■ **What the task asks**
Your answer should be the lines below from the one with "subtotal: 743.63 -> 719.64" to the one with "total: 636.54 -> 627.77", both included, given again exactly and with nothing added.

■ **Material provided**
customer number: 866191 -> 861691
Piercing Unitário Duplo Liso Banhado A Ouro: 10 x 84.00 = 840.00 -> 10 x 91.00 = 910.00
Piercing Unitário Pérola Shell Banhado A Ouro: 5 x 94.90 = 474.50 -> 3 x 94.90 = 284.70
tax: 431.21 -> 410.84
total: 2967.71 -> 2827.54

---

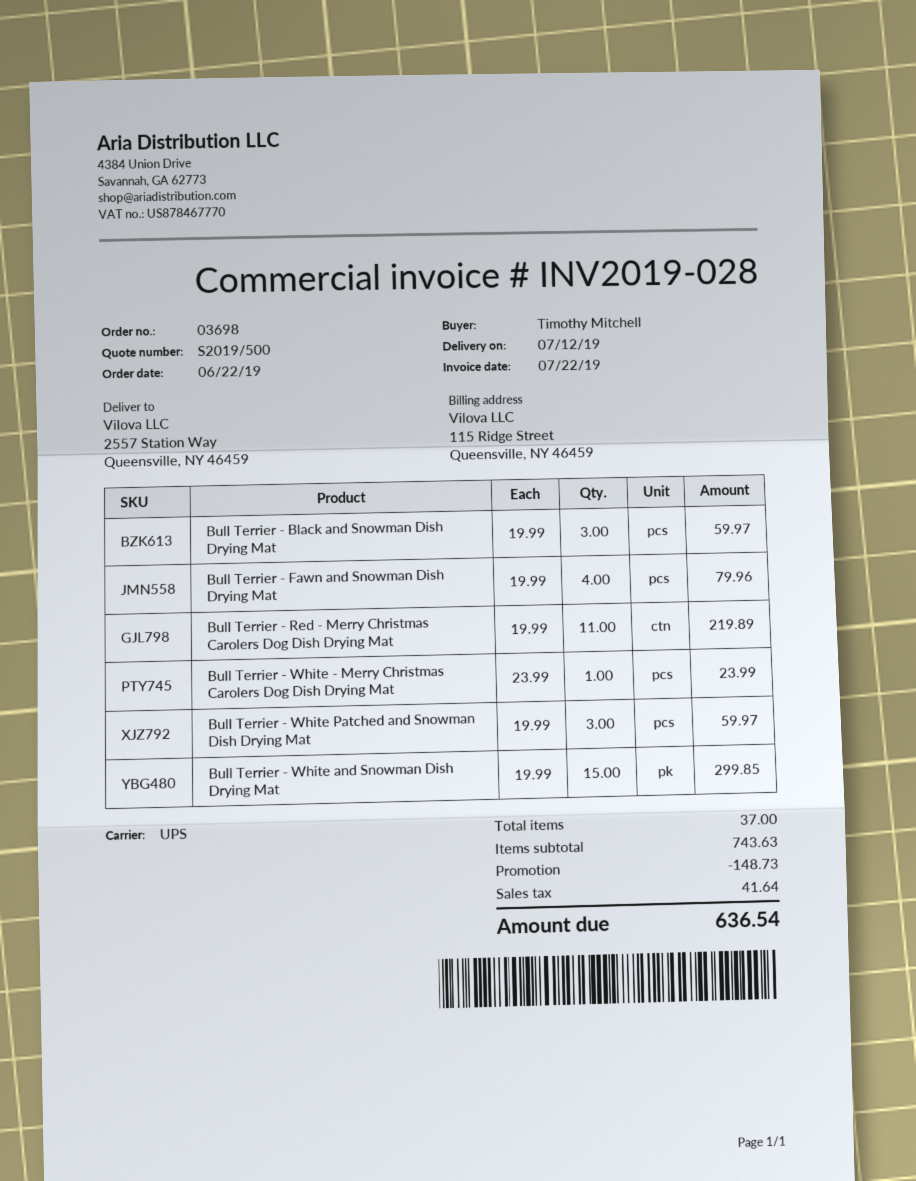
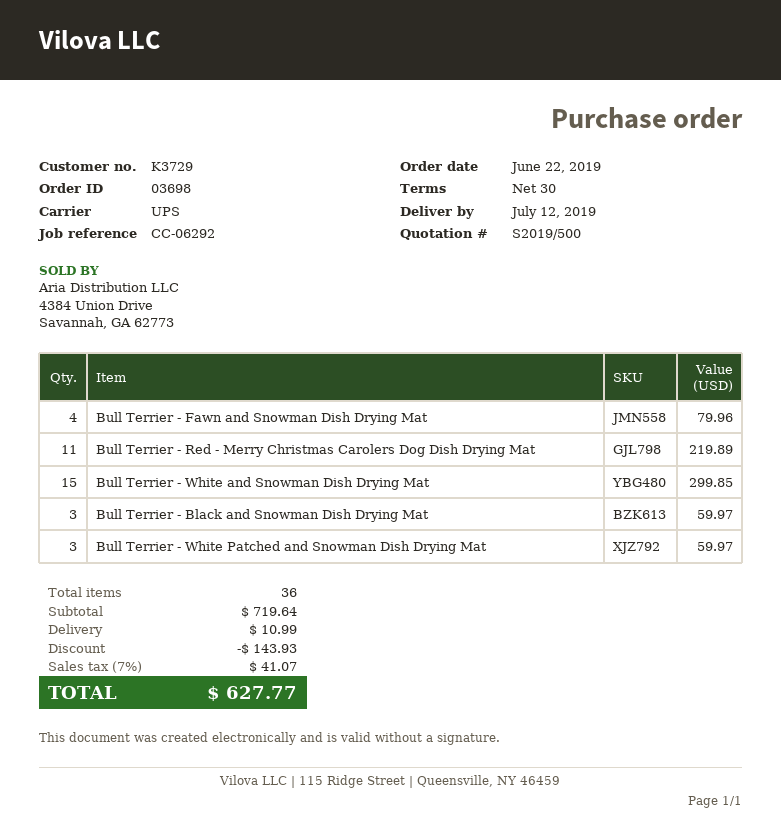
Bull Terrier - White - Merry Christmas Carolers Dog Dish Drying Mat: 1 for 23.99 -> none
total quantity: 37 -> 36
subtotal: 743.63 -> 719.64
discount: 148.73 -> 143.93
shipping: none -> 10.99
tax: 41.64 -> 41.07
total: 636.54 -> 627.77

* * *

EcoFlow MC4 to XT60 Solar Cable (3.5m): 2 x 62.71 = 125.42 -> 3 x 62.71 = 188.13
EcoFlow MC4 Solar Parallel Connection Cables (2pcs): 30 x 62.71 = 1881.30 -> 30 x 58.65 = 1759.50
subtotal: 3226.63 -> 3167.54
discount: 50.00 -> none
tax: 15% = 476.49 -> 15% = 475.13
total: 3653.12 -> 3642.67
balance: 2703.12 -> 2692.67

■ **Output for this task**
subtotal: 743.63 -> 719.64
discount: 148.73 -> 143.93
shipping: none -> 10.99
tax: 41.64 -> 41.07
total: 636.54 -> 627.77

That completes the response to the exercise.